И Жизели удалось решить эту проблему. И она была не последней в списке его спасательниц. Вскоре после своего приезда в Париж Лео перестал удивляться тому, что ни одна из девиц, подцепленных им в баре, в парке, в гостях у коллеги, в больнице, да где угодно, не отказалась в конце вечеринки последовать за ним в альков. Первые проявления сексуальной одержимости? Первые предвестники развращенности грядущего поколения? Женский оргазм, подавляемый кто знает сколько веков, снова возвращается на международную арену? Называйте это как пожелаете. Наш Лео называл это жизнью. Такой, какой она должна быть. Жизнью, не знающей смерти.
Во время рабочего дня в больнице, в лабиринтах коридоров, где застоялась вечная полутьма неона, его ждала тяжелая, грязная, изнуряющая, дурно пахнущая, но в какой-то мере вдохновляющая работа. Вечером — музыка и секс. Можете предложить что-то получше?
Месяцы в Париже, Жизель, секс, джаз, учеба, эксперименты, одно из самых передовых отделений онкологии… Это было время его свободы. Но как всякое золотое время, оно оказалось неожиданно скоротечным и оставило после себя чувство жестокой неудовлетворенности.
Когда отец Лео умер, у матери появился повод вернуть сына на родину.
После шивы, недели траура, когда родственники умершего не могут выходить из дому, Лео не хватило духу уехать.

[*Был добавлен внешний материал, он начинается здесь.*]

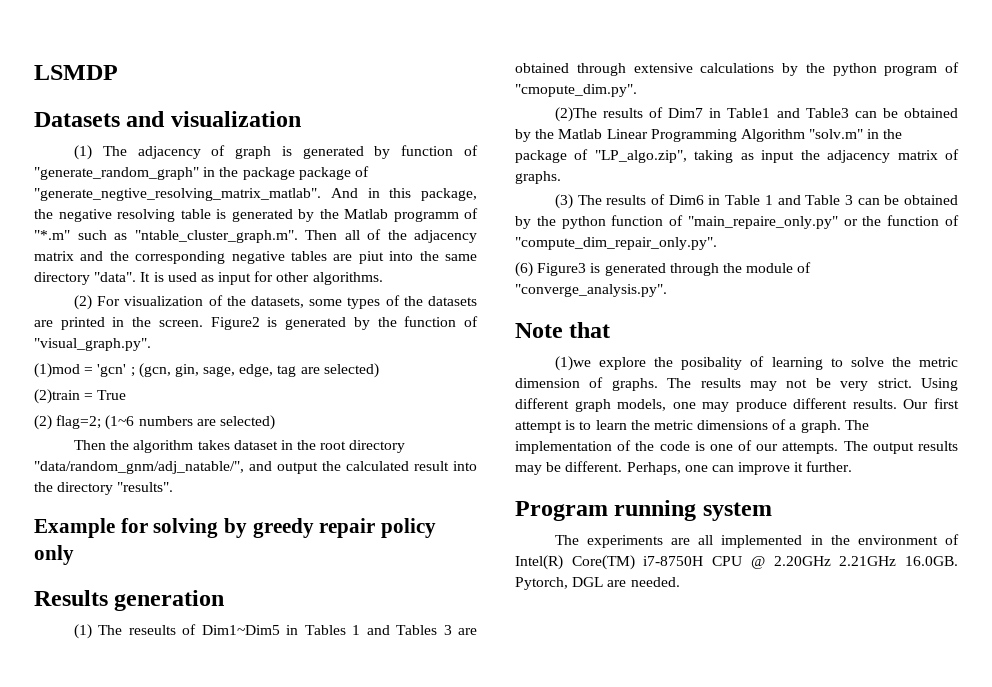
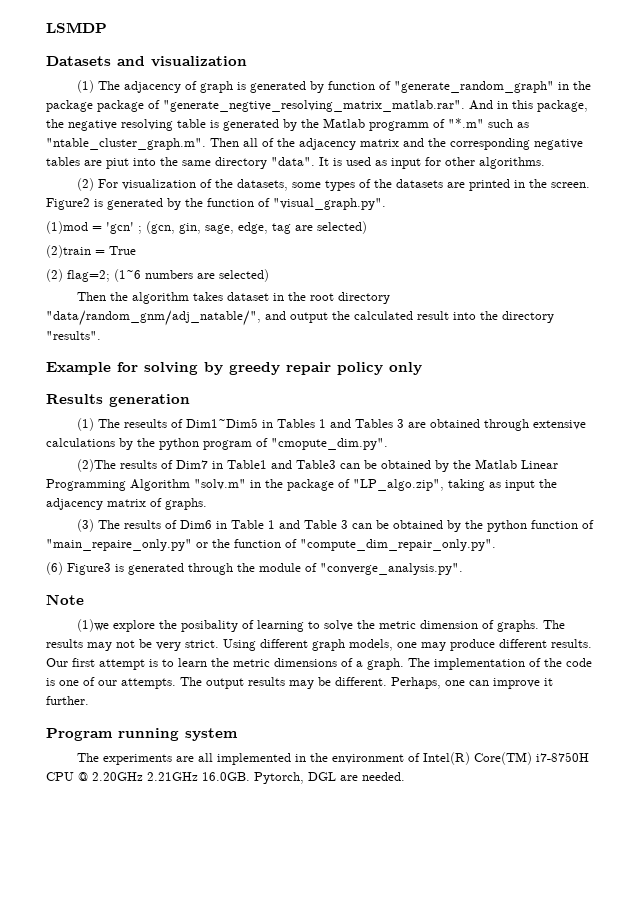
[34,188,321,201] "generate_negtive_resolving_matrix_matlab". -> [163,100,465,112] "generate_negtive_resolving_matrix_matlab.rar".
[569,322,611,338] that -> (84, 599) none

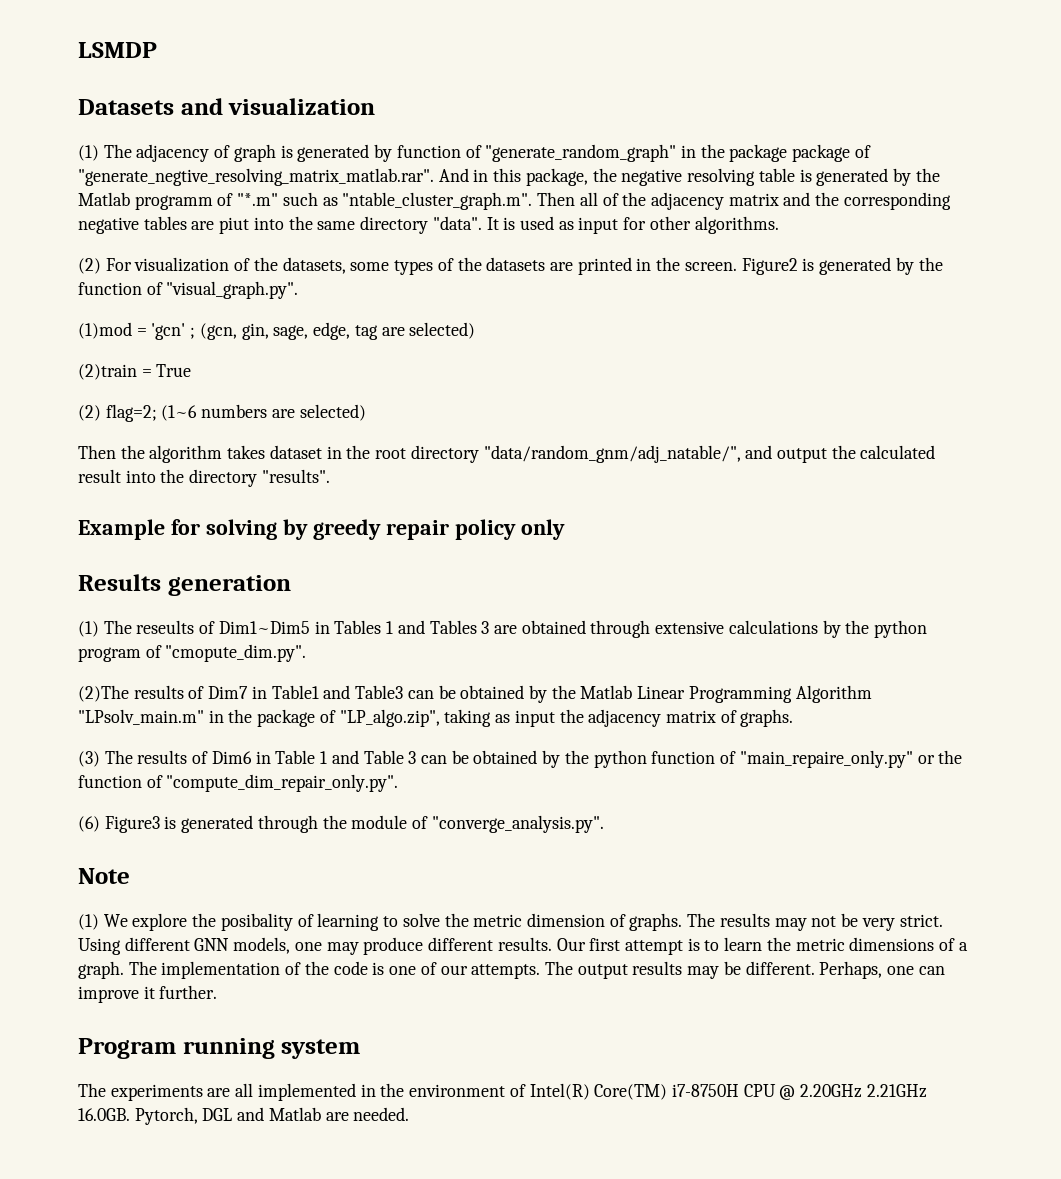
[194,479,246,490] "solv.m" -> [78,709,204,725] "LPsolv_main.m"
[76,619,109,632] (1)we -> [78,914,128,930] (1) We
[312,639,345,651] graph -> [194,938,230,951] GNN
(336, 776) none -> [237,1107,321,1121] and Matlab

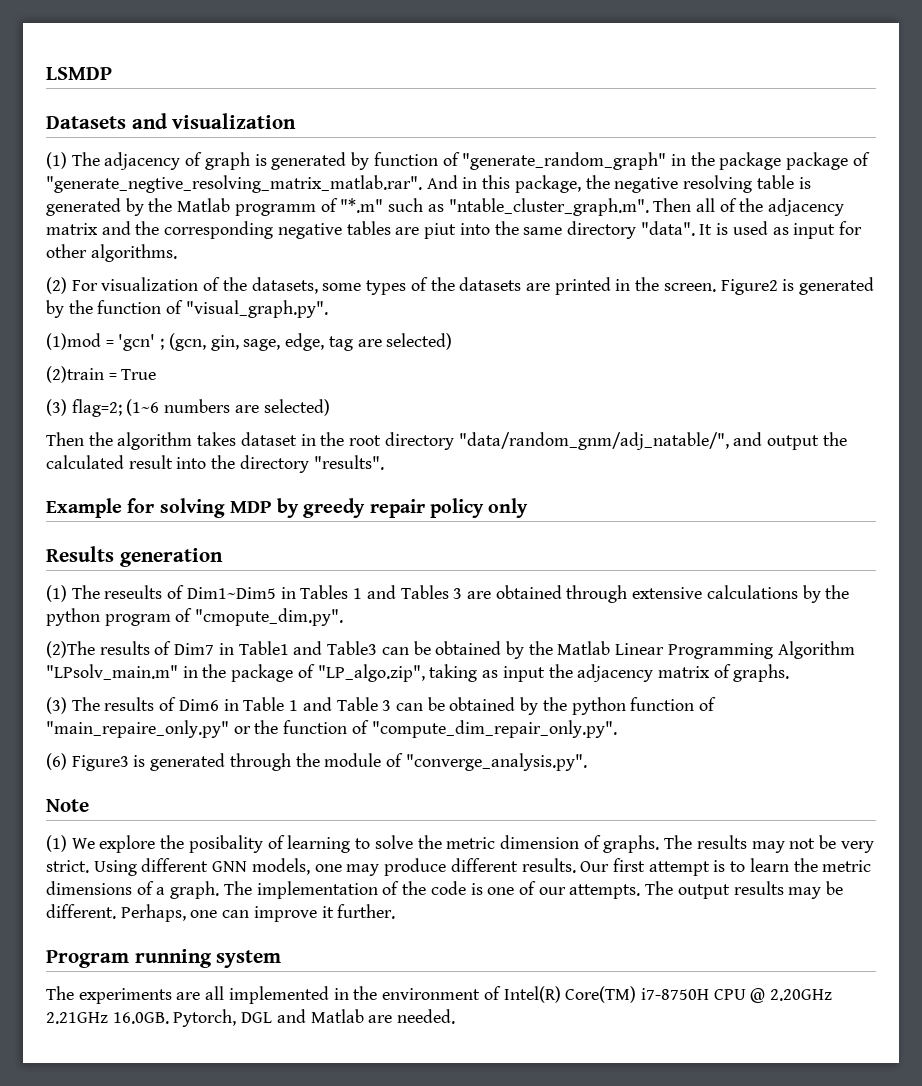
[78,405,101,421] (2) -> [46,399,67,416] (3)
(277, 529) none -> [229,501,272,513] MDP

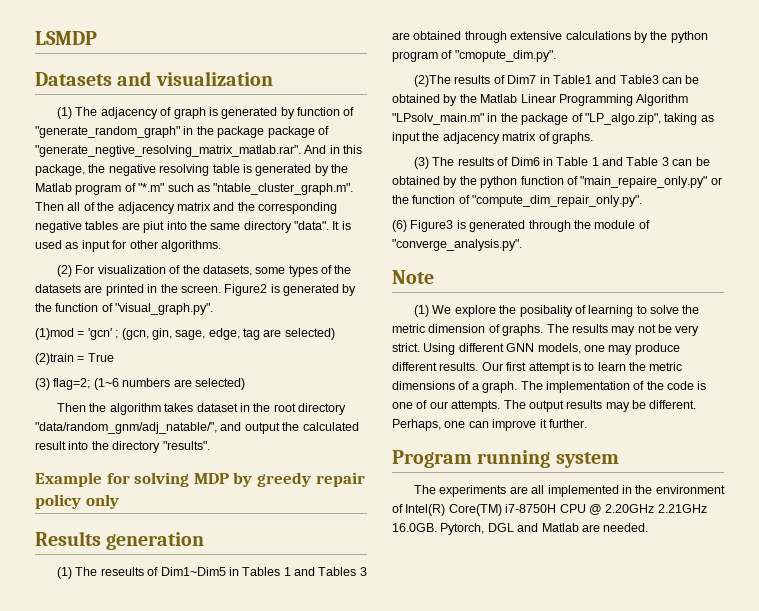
[234,204,316,216] programm -> [75,184,122,195] program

Он не смог оставить мать. Кроме того, он чувствовал, что должен был продолжить дело отца. Нет, Лео не собирался бросать онкологию, но мысленно попрощался с Жизелью, с городом, где был свободен, с больницей и передовыми технологиями.
Но потом, слава богу, появилась Рахиль. Невысокая, пухленькая и скромная (было в ней что-то от Жизели). А со временем и на работе стали возникать интересные перспективы. Вместе со своим учителем, профессором Мейером, и другими энтузиастами своего дела Лео положил начало АИДВОГ: Ассоциации итальянских детских врачей онкологов-гематологов. Они разработали первые протоколы лечения лейкемии. Он очень быстро добился места на кафедре, в больнице и предложения от клиники Анима Мунди разместить в ее шикарном здании педиатрический кабинет, унаследованный от отца. Между тем Рахиль обнаружила, что она беременна.
Но именно когда все как будто уладилось, парижская сирена начала напевать свою соблазнительную песнь: на этот раз под видом предложения работы, от которой нельзя было отказаться. Его не только хотели вернуть в Русси, в больницу в предместье Вильжюиф, в которой Лео работал очень серьезно и с энтузиазмом, но и предлагали очень неплохой заработок. Они были по-настоящему заинтересованы в нем. Они его выбрали.
Но к сожалению, на этот раз на него повлияла не только пожилая синьора Понтекорво, но и молодая синьора Понтекорво. Свекровь и невестка в кои-то веки объединились, чтобы помешать ему. Рахиль не могла оставить отца-вдовца. Она знала, что отец после смерти жены и первой дочери считал замужество второй чем-то вроде предательства. Не хватало только переезда в Париж. Мать Лео не могла вынести, что сын вернется во Францию и, возможно, останется там навсегда. Сила и напор со стороны этих двух женщин сделали свое дело: скрепя сердце Лео отказался от заманчивых предложений. И значило это для него нечто большее, чем просто одна упущенная возможность в профессиональной сфере.
Недавний парижский конгресс, та пара слов, которыми он перекинулся с Миттераном, встреча с коллегами в Русси, тартар в брассери на рю Жюсьё («Совсем как в старые добрые времена!»)… Все стало для Лео поводом для волнующих воспоминаний. Он говорил об этом целыми днями, пробуждая в жене застарелую ревность девушки из народа, которая видит, как ее прекрасный принц вращается в кругах, закрытых для нее.
Но, услышав, как муж принялся вещать перед коварными Альбертацци о Городе наук, тартаре и прочей парижской чепухе, с присущим ему апологетическим жаром защищая Кракси, Миттерана и социалистов у власти, Рахиль забыла о ревности. Она была в ярости. Почему Лео не может помолчать?